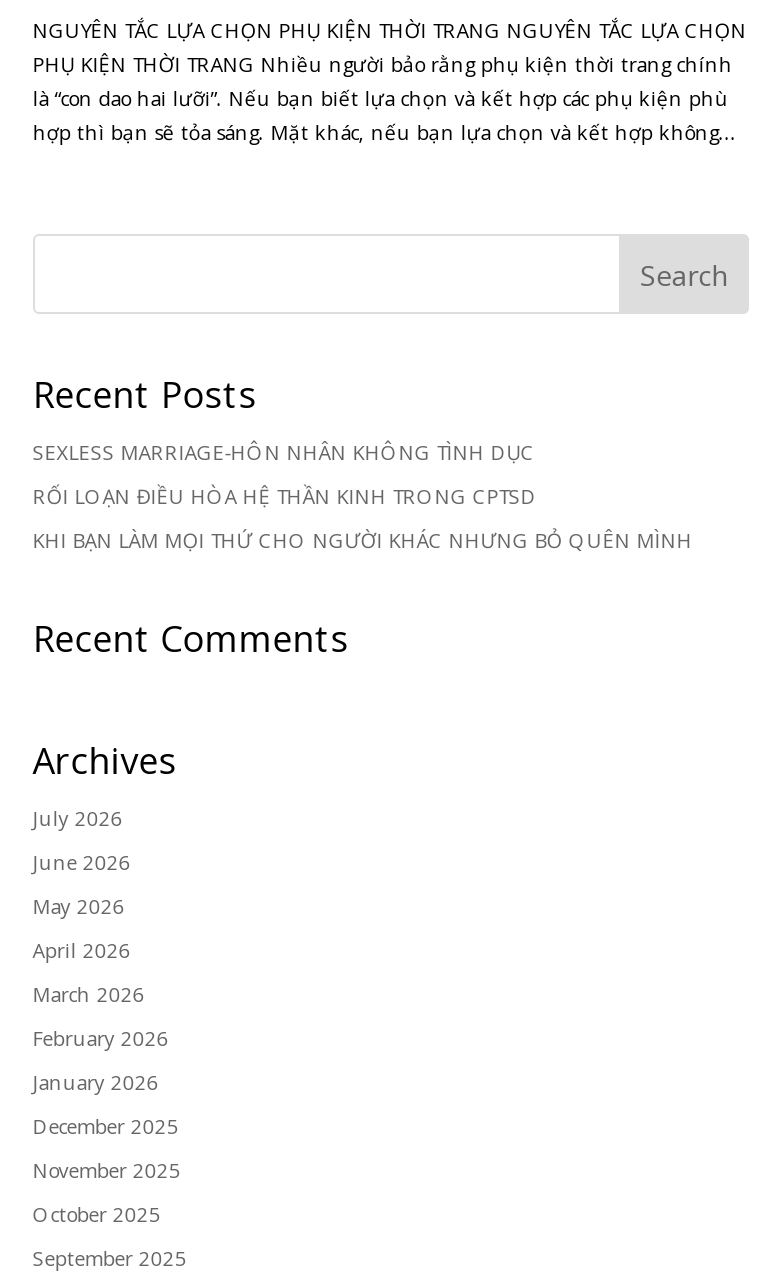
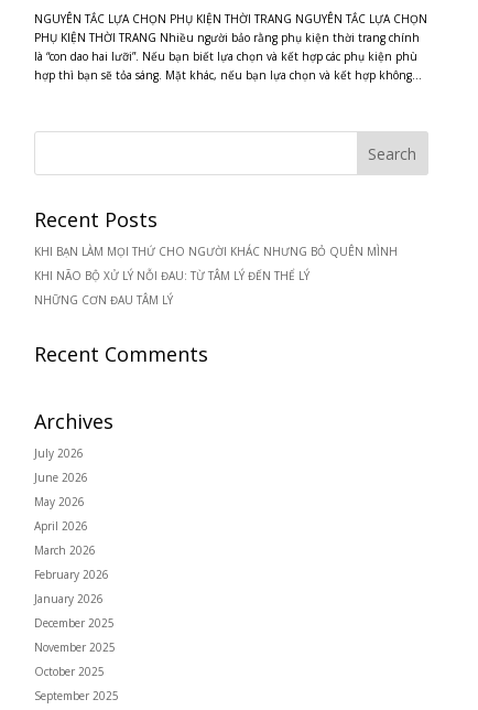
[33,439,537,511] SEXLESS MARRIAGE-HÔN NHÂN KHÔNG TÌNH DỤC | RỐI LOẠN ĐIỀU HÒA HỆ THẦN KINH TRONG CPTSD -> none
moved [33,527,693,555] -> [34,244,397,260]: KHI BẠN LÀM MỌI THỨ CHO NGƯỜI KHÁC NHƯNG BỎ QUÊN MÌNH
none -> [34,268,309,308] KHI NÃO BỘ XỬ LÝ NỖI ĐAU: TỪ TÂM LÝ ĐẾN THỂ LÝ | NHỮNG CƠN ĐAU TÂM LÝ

-------

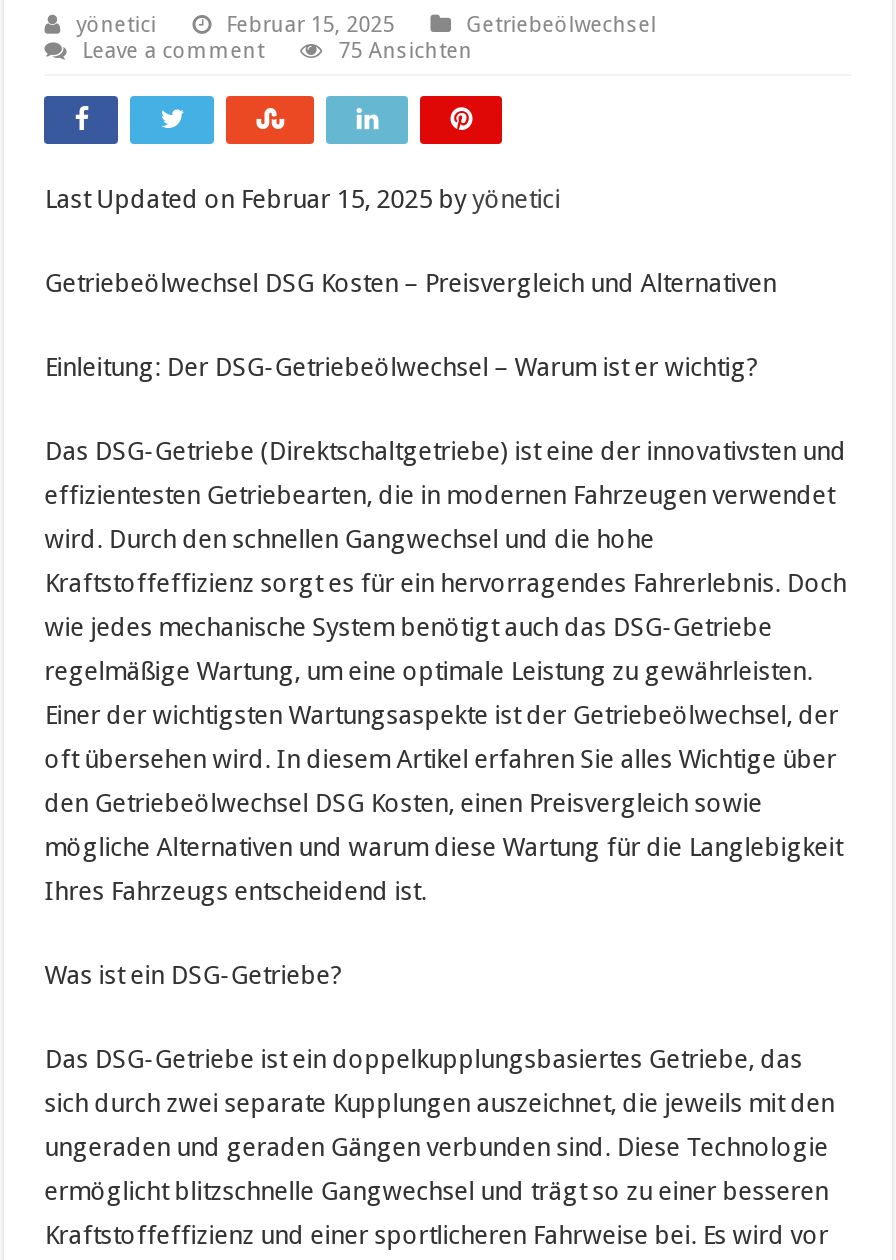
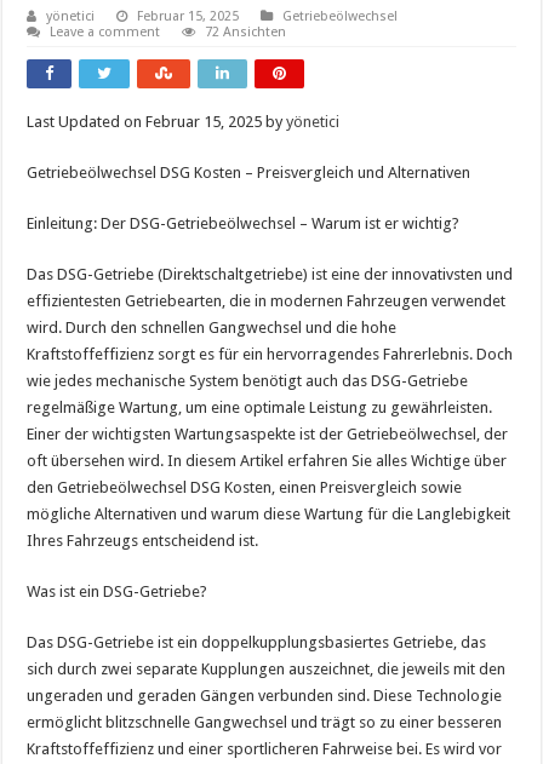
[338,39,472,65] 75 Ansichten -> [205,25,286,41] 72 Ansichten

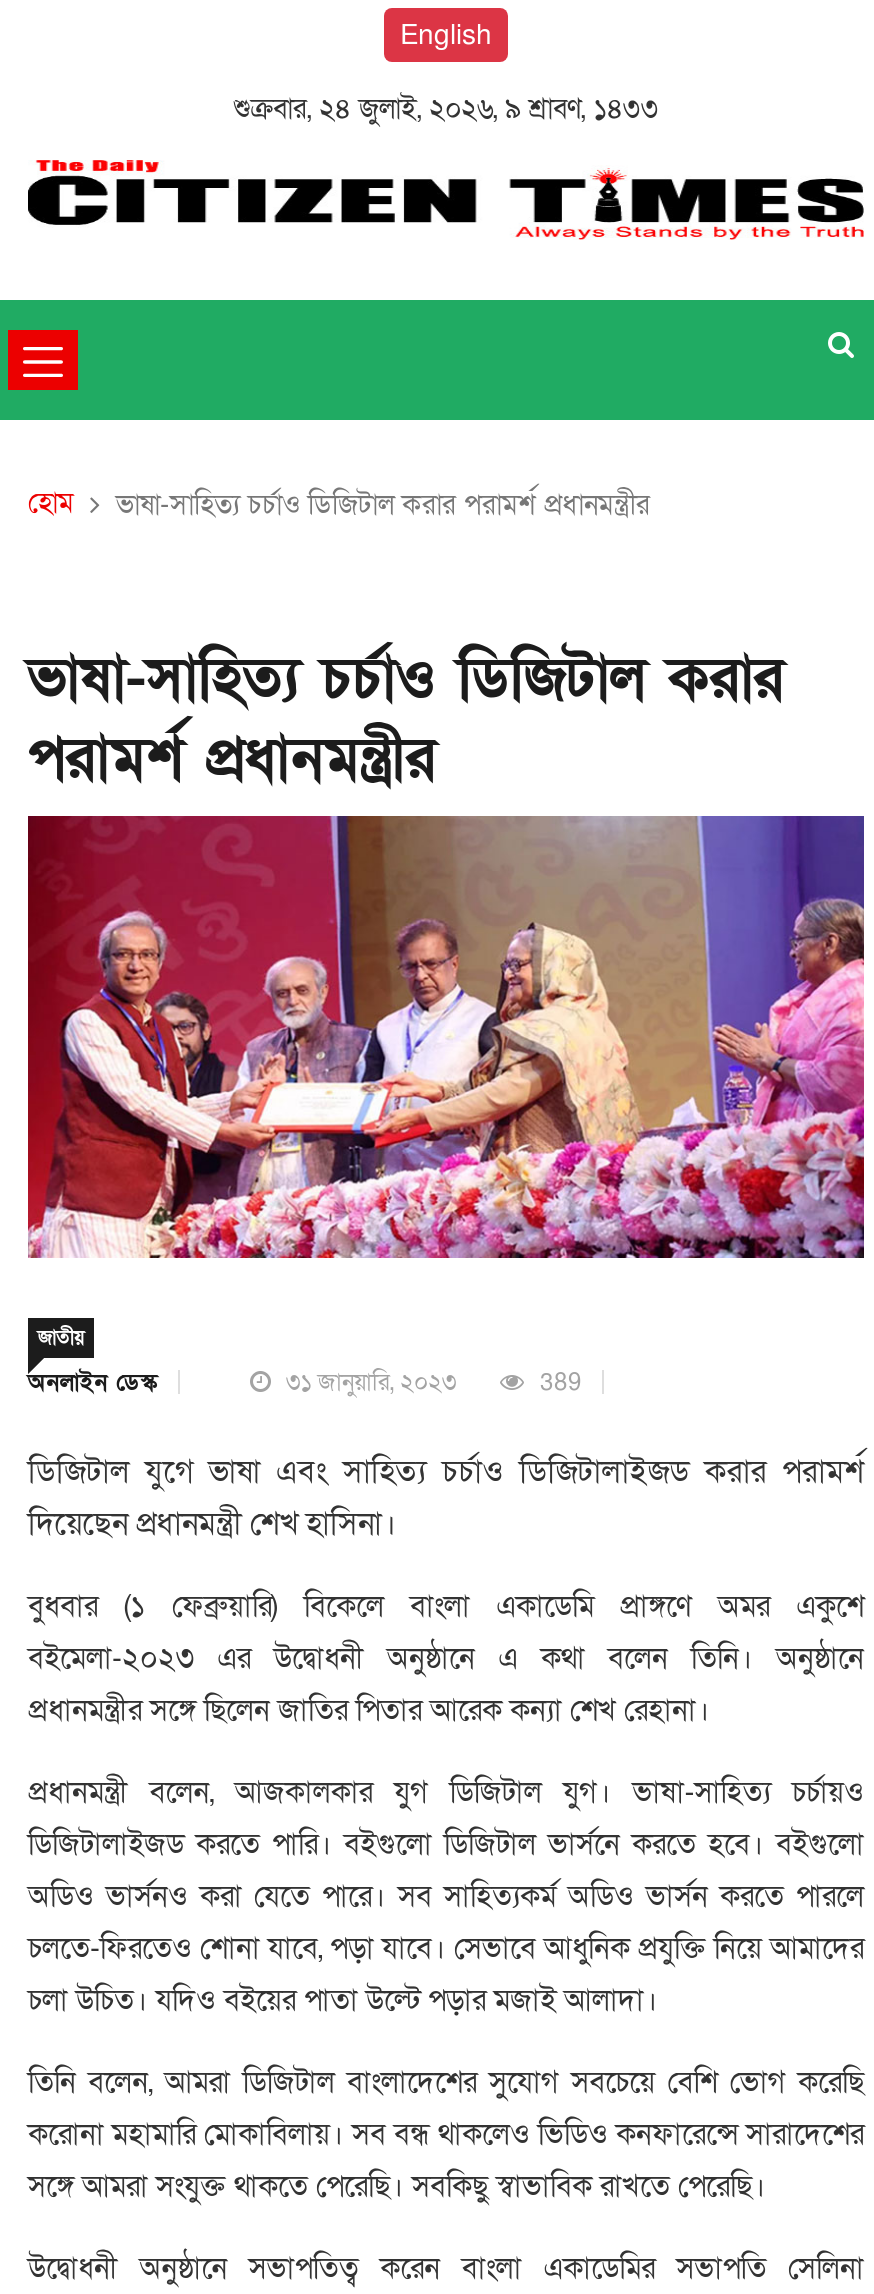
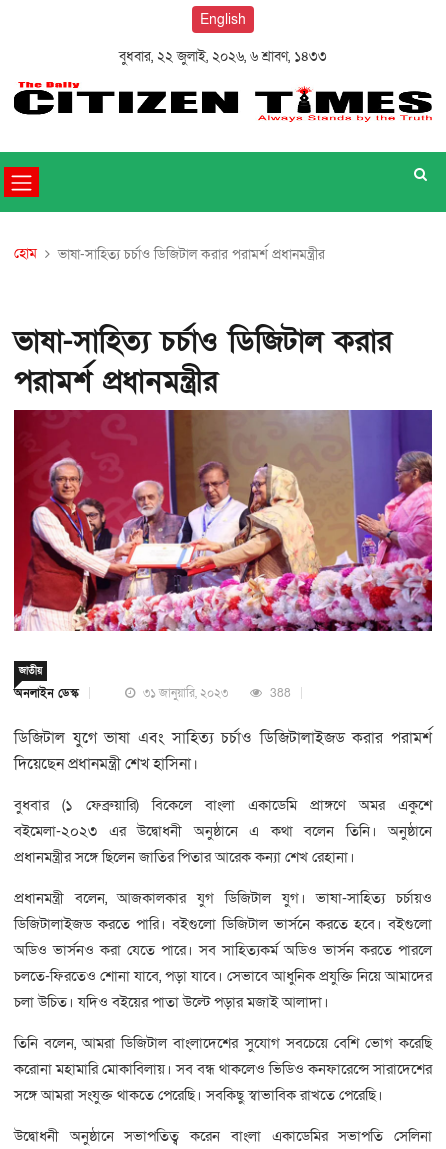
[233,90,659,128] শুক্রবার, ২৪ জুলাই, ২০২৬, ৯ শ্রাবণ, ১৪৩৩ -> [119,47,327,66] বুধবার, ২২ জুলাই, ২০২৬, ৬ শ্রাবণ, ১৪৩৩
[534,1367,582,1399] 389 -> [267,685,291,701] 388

-------

The exact lines of the material above starting at the one that contains "[33,439,537,511] SEXLESS MARRIAGE-HÔN" and ending at the one that contains "moved [33,527,693,555] ->" are what to retype; leave out everything else.

[33,439,537,511] SEXLESS MARRIAGE-HÔN NHÂN KHÔNG TÌNH DỤC | RỐI LOẠN ĐIỀU HÒA HỆ THẦN KINH TRONG CPTSD -> none
moved [33,527,693,555] -> [34,244,397,260]: KHI BẠN LÀM MỌI THỨ CHO NGƯỜI KHÁC NHƯNG BỎ QUÊN MÌNH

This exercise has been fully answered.